На Банковском | страница 16
Далеко не с таким пониманием встретили Пастернака те, кто, считая литературу своим призванием, уже относились к ней профессионально. По воспоминаниям Локса, Борис Садовской, услышав чтение Пастернака у Анисимова, презрительно сказал, что «все это до него не доходит: „Все эти новейшие кривляния глубоко чужды мне“».
(Е. Пастернак. «Борис Пастернак. Биография».)
А Александр Гавронский, двоюродный брат Иды Высоцкой (той самой «девушки из богатого дома», дочери чаеторговца Высоцкого), «с великим трудом собрал, лицо в серьезную складку и, поборов внутренний смех, заявил о том, что „здесь излишек содержания в ущерб форме…“ или что-то в этом роде, „что это нехудожественно – и – слишком глубоко для искусства“». (Там же.)

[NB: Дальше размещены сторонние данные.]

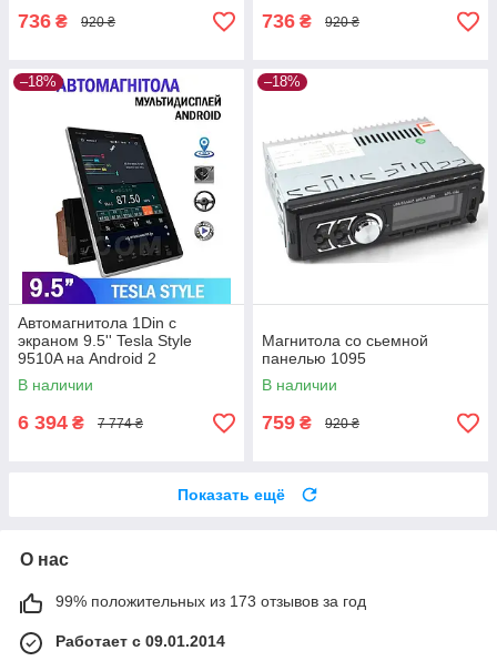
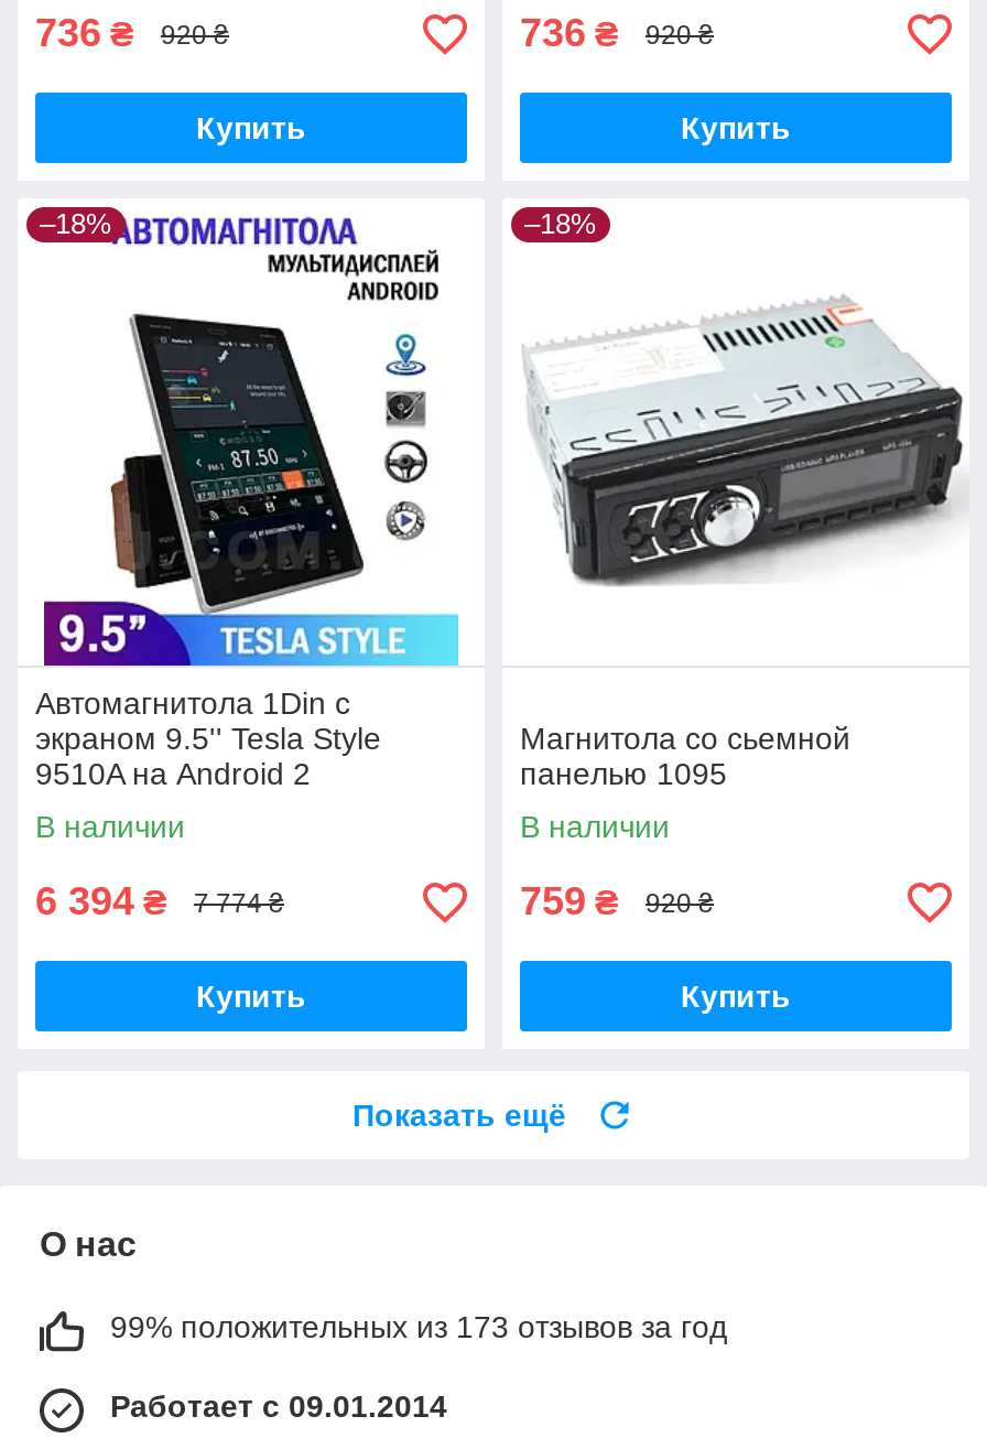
none -> [196,111,306,146] Купить
none -> [681,111,791,146] Купить
none -> [196,979,306,1014] Купить
none -> [681,979,791,1014] Купить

В отличие от многих молодой Шура Штих оценил Борину гениальность сразу. Дружба их продолжалась. Борис мучительно метался в поисках своего призвания, стихи долго не считал главным в жизни, собирался стать композитором, философом. Преподавание философии в Московском университете его не удовлетворяло, и Пастернак уехал учиться в Марбург – тогдашнюю философскую Мекку – к профессору Когену. То марбургское лето 1912 года значило в жизни Бориса очень много – отвергнутое предложение Иде Высоцкой, разочарование в философии. Письма Шуре шли одно за другим: известны от 18, 27 июня, 3, 7, 9, 11, 14, 17(два письма), 18, 19, 22, 25 июля и далее.
Милый Шура. Господи – мне нехорошо. Я ставлю крест над философией.
…Шура, Шура; ты мне не поможешь: надо заразиться сейчас моим состоянием.<…> Захочешь ли ты это? Но пиши, пиши мне. А когда мы свидимся, я вложу уже тебе в уста все то, что мне нужно услышать от тебя. И тебе не будет трудно.
Подробно свои чувства и события того времени Пастернак описал в «Охранной грамоте» и «Марбурге». Но первым о принятом решении узнал Шура: «.я бросаю все; – искусство, и больше ничего» (11 июля 1912, Марбург). А вернувшись в Россию, Борис привез другу сувенир – бронзовый дверной молоток в виде чертика. Александр Львович хранил его всю жизнь на письменном столе, а после дедушкиной смерти мама повесила чертика над своим диваном, только попросила меня – двенадцатилетнего – отпилить неэстетичную верхнюю петлю для крепления (если молоток не использовать по прямому назначению, она вроде бы не нужна). Думаю, сейчас я уговорил бы ее оставить исторического чертика в первозданном виде. Но тогда, в 1962-м, отпилил и содеянным гордился.
Мама вообще не испытывала благоговейного трепета перед старыми вещами, когда они ветшали, эстетика значила для нее больше, чем факт раритета. Маленьким, задолго до прочтения романа Дюма, я был очарован французскими мушкетерами. Все в них выглядело для меня прекрасным: плащи, шляпы с перьями, сапоги с отворотами – все. И конечно же, шпага. Изящная, легкая, ею дрались так красиво, убивали так изысканно. В общем – мечта. Причем счастьем казалось просто постоять в Историческом музее перед витриной со шпагами. Подержать ее когда-нибудь в руках я и не надеялся. И как-то раз дедушка – мой дедушка Александр Львович, такой маленький, негероический и даже неспортивный, поняв мое отношение к этому предмету, засмеялся, полез в сундук и вынул оттуда… – я не верил своим глазам. Шпага. Клинок, правда, поржавел, но эфес! – бронзовый, с человеческой головкой вместо шишачка и с дырочкой для темляка. Ножны – кожаные, мягкие, местами рваные. Шпага оказалась дедушкиной. В армии он никогда не служил, но до революции она являлась частью студенческого парадного мундира. В общем, предмет скорее бутафорский, клинок из слабой стали легко гнулся, но все равно – хоть и студенческая, однако настоящая. Я был счастлив. Я ее трогал, таскал за собой, чуть ли не спать с ней ночью улегся.